Your mother was uncomfortable when interacting with you as a baby and she was disgusted by your bodily fluids and secretions, including vomit. I imagine that during that too-long of a plane ride, she expressed her disgust plenty. As a result, you absorbed her disgust and grew up feeling disgusted with yourself and expecting everyone else to be rightly disgusted with you as well. You wrote: “my mom was not able to accept me on a bodily level from the time I was a baby“, and you wrote: “I am a quite disagreeable and dislikable person… I leave a bad taste in people’s mouths… I feel like it is something bad inside of me that people can sense… I feel… disgust with myself… all the times I made someone uncomfortable. I did not mean for that to happen” –
– your vomit, other bodily baby secretions (saliva, urine, feces) were very disagreeable and dislikable to your mother, left a bad taste in her mouth, and you felt, as a baby and onward, that there had to be “something bad inside” of you.
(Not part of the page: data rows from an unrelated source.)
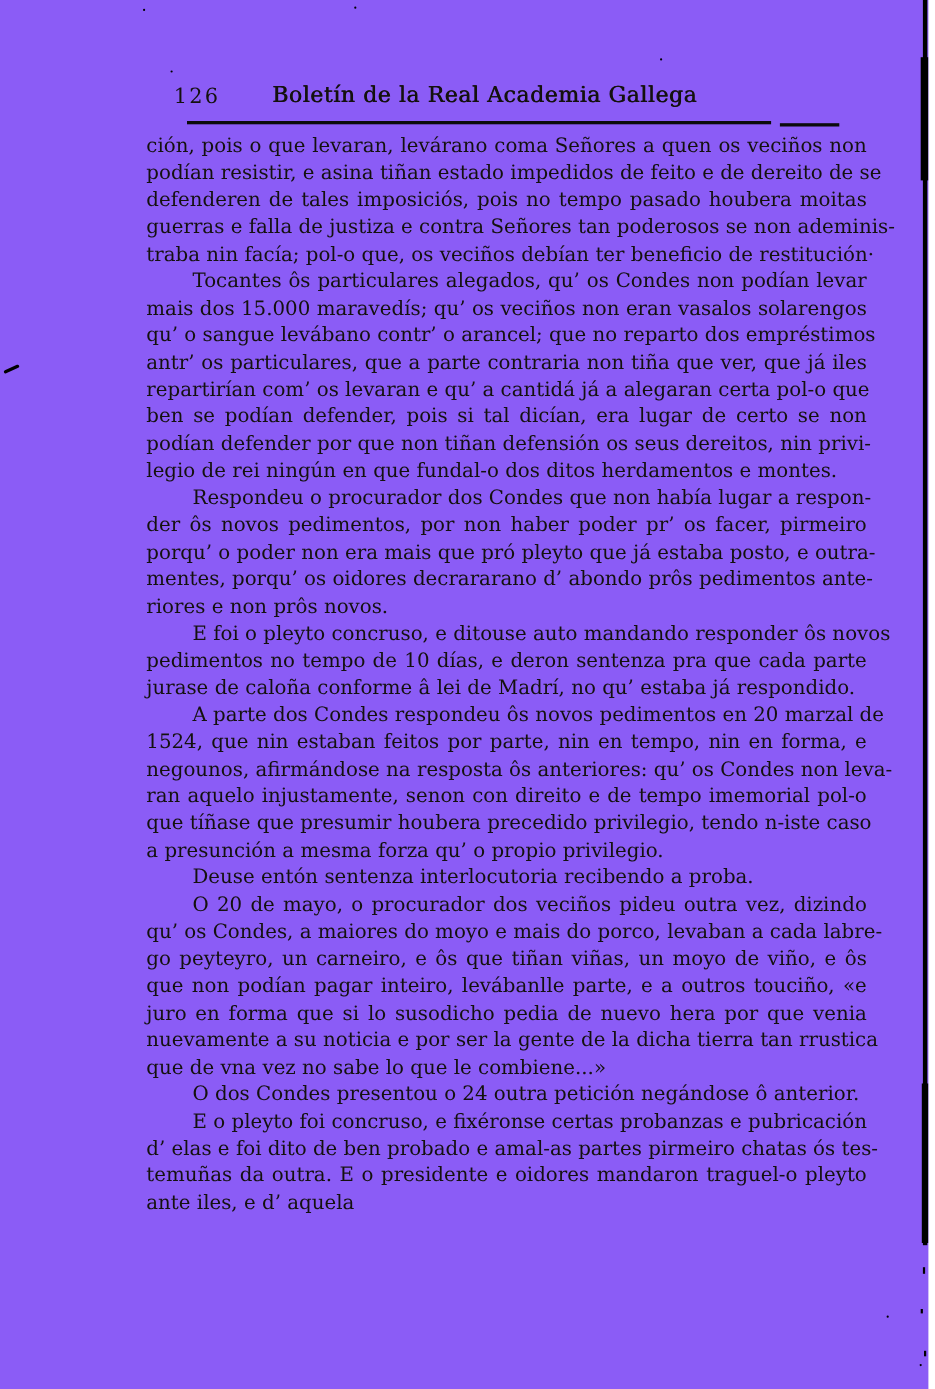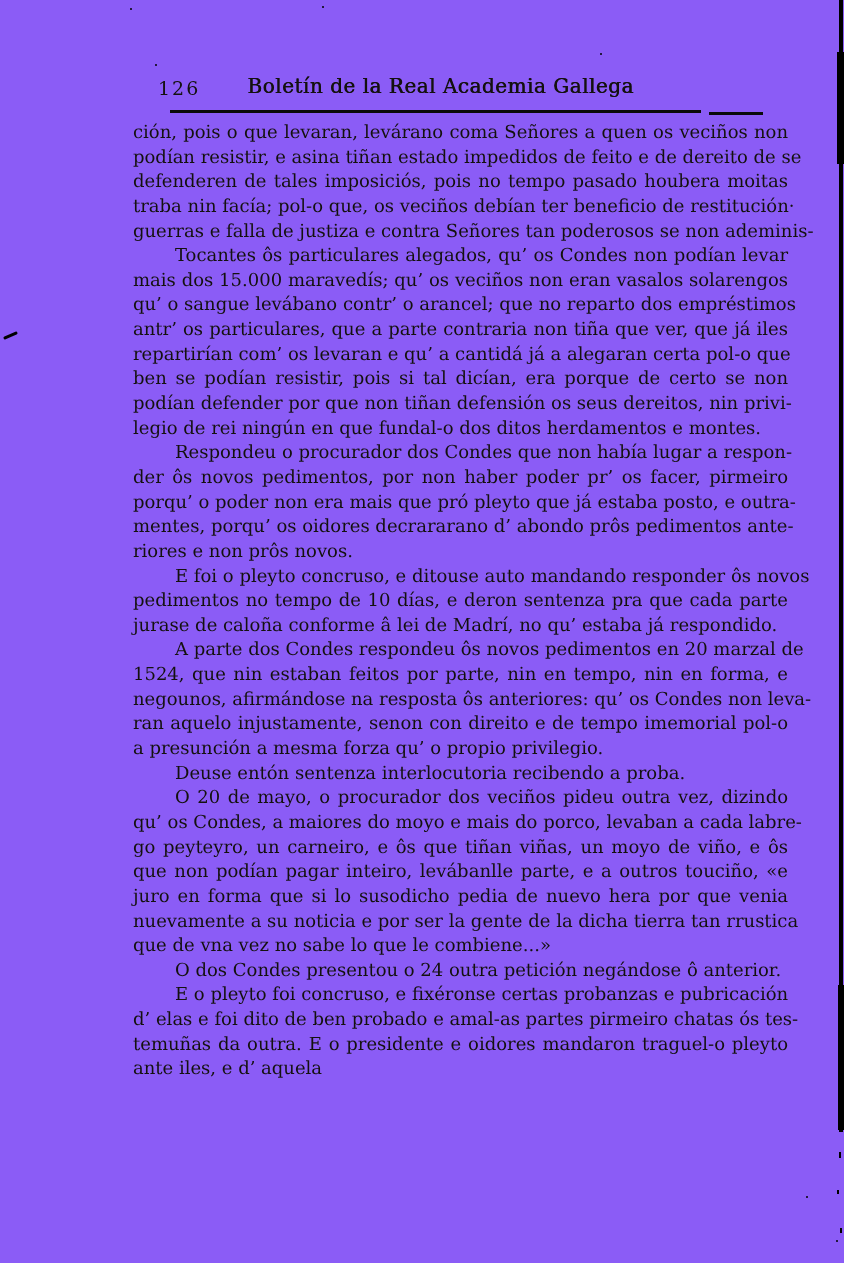--- a/index.html
+++ b/index.html
@@ -107,8 +107,8 @@
       <div class="text-line">ción, pois o que levaran, levárano coma Señores a quen os veciños non</div>
       <div class="text-line">podían resistir, e asina tiñan estado impedidos de feito e de dereito de se</div>
       <div class="text-line">defenderen de tales imposiciós, pois no tempo pasado houbera moitas</div>
+      <div class="text-line">guerras e falla de justiza e contra Señores tan poderosos se non ademinis-</div>
       <div class="text-line">traba nin facía; pol-o que, os veciños debían ter beneficio de restitución·</div>
-      <div class="text-line">guerras e falla de justiza e contra Señores tan poderosos se non ademinis-</div>
     </div>
 
     <div>

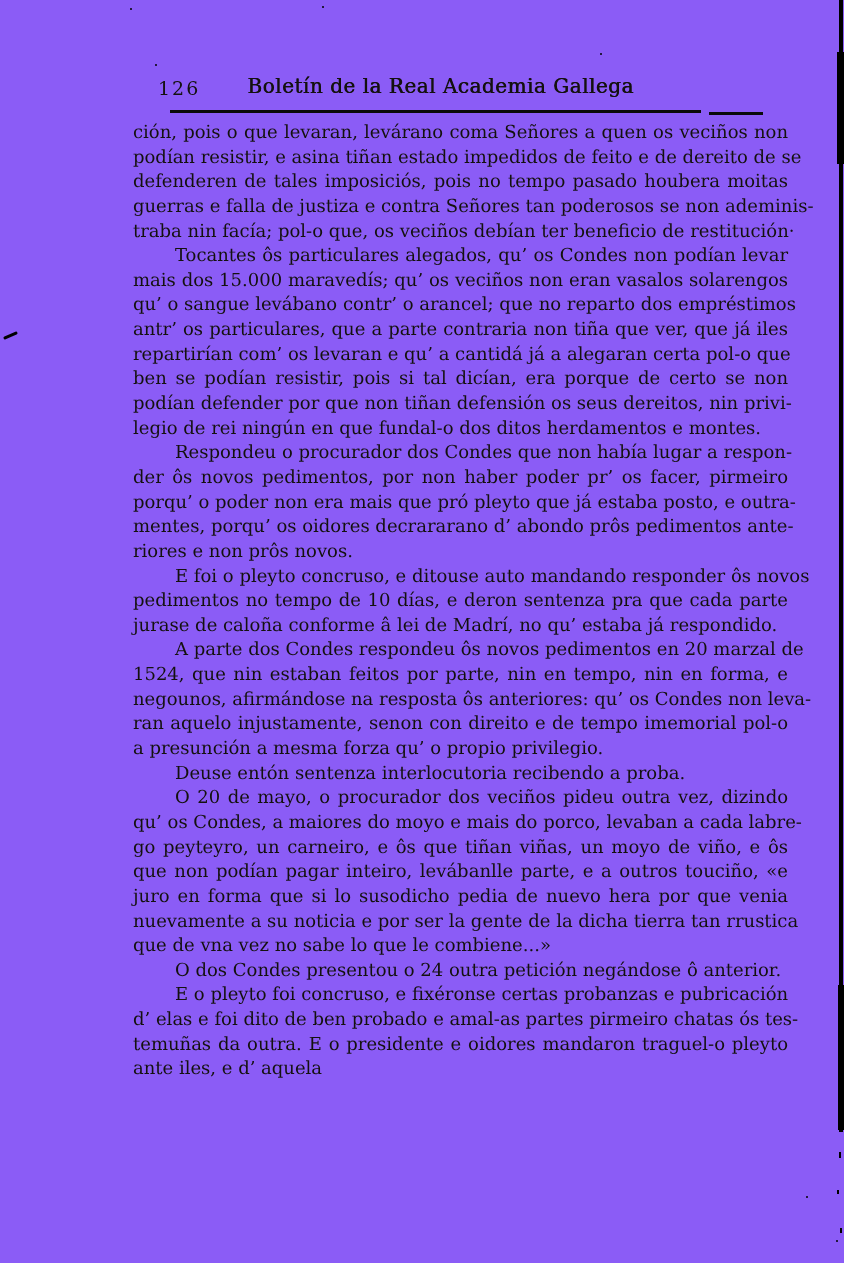--- a/index.html
+++ b/index.html
@@ -117,7 +117,7 @@
       <div class="text-line">qu’ o sangue levábano contr’ o arancel; que no reparto dos empréstimos</div>
       <div class="text-line">antr’ os particulares, que a parte contraria non tiña que ver, que já iles</div>
       <div class="text-line">repartirían com’ os levaran e qu’ a cantidá já a alegaran certa pol-o que</div>
-      <div class="text-line">ben se podían resistir, pois si tal dicían, era porque de certo se non</div>
+      <div class="text-line">ben se podían defender, pois si tal dicían, era lugar de certo se non</div>
       <div class="text-line">podían defender por que non tiñan defensión os seus dereitos, nin privi-</div>
       <div class="text-line pl">legio de rei ningún en que fundal-o dos ditos herdamentos e montes.</div>
     </div>

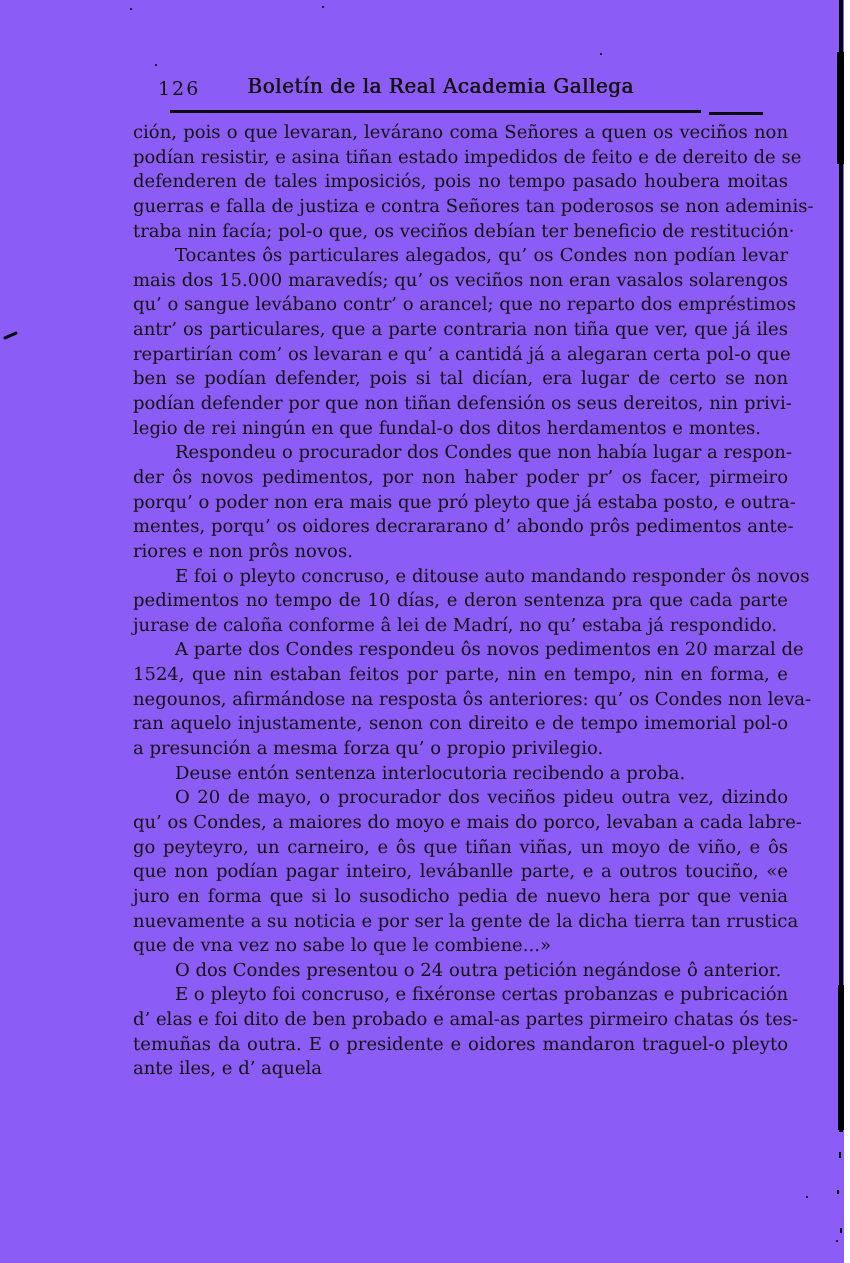--- a/index.html
+++ b/index.html
@@ -141,6 +141,7 @@
       <div class="text-line">1524, que nin estaban feitos por parte, nin en tempo, nin en forma, e</div>
       <div class="text-line">negounos, afirmándose na resposta ôs anteriores: qu’ os Condes non leva-</div>
       <div class="text-line">ran aquelo injustamente, senon con direito e de tempo imemorial pol-o</div>
+      <div class="text-line">que tíñase que presumir houbera precedido privilegio, tendo n-iste caso</div>
       <div class="text-line pl">a presunción a mesma forza qu’ o propio privilegio.</div>
     </div>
You felt that you made your mother feel uncomfortable because of that something-bad-inside, and you were sorry, felt that you didn’t mean for that to happen: to secrete saliva and urine and all that babies naturally secrete, having no choice on the matter.
You wrote regarding your mother: “There is this feeling that you cannot get away with anything she wouldn’t approve of, so many things need to be kept a secret” – the beginning of her disapproval was for your bodily secretions and there was no way for the baby that you were to … keep it a secret!
Still regarding your mother, you wrote (you are referring to yourself here as an adult): “I would hide my dirty laundry… would feel anxious about her moving my clothes from the washer to the dryer” – even after your clothes were washed, you were still afraid that some secret will come out, some secret secretion that wasn’t successfully removed by the washing machine, a secret to be discovered by your mother if she moved your washed clothes from the washer to the dryer.
“I start to feel great amounts of anxiety and shame around what I post. I feel like I never should have never should’ve opened my mouth“, you wrote back on April 15, 2021, as if… when you open your mouth, something bad (vomit) comes out.
Regarding your current boyfriend, you wrote: “I hate to admit it, but it feels like nothing he could ever do would ever be enough for me to feel okay or secure” – nothing he could do, but there is something you can do. I hope to read back from you, ninibee!